Battling Lipid Annotation

March 7th, 2022, by Thao Nguyen

BATL is assembled on our Computational Lipidomics and Metabolomics (CompLiMet) platform

Figure1

Lipidomics is the attempt to map and quantify lipid species sets within a cell or tissue to identify biomarkers and elucidate metabolism at the cellular level. Due to the extensive chemical diversity of lipid species, it is a challenge to measure the lipidome comprehensively and in a single experiment.

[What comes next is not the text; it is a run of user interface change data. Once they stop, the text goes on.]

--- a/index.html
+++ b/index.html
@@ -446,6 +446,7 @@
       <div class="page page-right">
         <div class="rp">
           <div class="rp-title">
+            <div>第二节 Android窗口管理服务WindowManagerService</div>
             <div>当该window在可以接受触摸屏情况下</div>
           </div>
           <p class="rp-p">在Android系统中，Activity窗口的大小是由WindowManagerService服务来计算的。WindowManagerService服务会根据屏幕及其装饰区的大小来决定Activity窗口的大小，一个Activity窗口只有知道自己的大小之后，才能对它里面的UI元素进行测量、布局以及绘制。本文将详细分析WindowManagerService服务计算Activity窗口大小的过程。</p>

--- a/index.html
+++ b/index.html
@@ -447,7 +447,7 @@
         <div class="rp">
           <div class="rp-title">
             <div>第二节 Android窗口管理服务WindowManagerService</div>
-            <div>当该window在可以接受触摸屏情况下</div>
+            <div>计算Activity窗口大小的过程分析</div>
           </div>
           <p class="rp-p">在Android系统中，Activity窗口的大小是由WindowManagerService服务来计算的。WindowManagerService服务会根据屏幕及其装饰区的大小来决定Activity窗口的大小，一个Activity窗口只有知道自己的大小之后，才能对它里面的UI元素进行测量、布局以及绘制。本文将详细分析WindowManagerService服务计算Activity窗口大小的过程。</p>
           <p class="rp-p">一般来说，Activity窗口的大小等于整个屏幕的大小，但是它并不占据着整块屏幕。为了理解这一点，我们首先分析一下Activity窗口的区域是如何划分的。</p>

Targeted lipidomics utilizing mass spectrometry is a quantitative approach which takes information from discovery experiments and clinical observations to test a hypothesis. This involves verification and validation of defined groups of known lipids across large sample sets. These experiments require accuracy, high throughput and reliability.

For routine quantitation of well-characterized lipids or low-level signaling lipids, selective/multiple reaction monitoring mass spectrometry (SRM/MRM-MS) experiment using triple quadrupole MS is the gold standard. The advantages of SRM include reduced interference, lower detection levels and faster method creation and data acquisition.

In SRM/MRM-MS experiments, signal corresponding to a specific lipid is manually selected, integrated and assigned identities under the assumption that an observed signal within a given retention time corresponds to a single lipid target. Although this is a valid assumption for a single condition, peak features are fundamentally influenced by treatment, disease state, and tissue matrix. Manual curation becomes unreliable when multiple isobars, varying across conditions, are detected within the same transition and retention time window. The human curation approach is thus prone to identification error and biased towards reporting lipids of interest expected by the analyst.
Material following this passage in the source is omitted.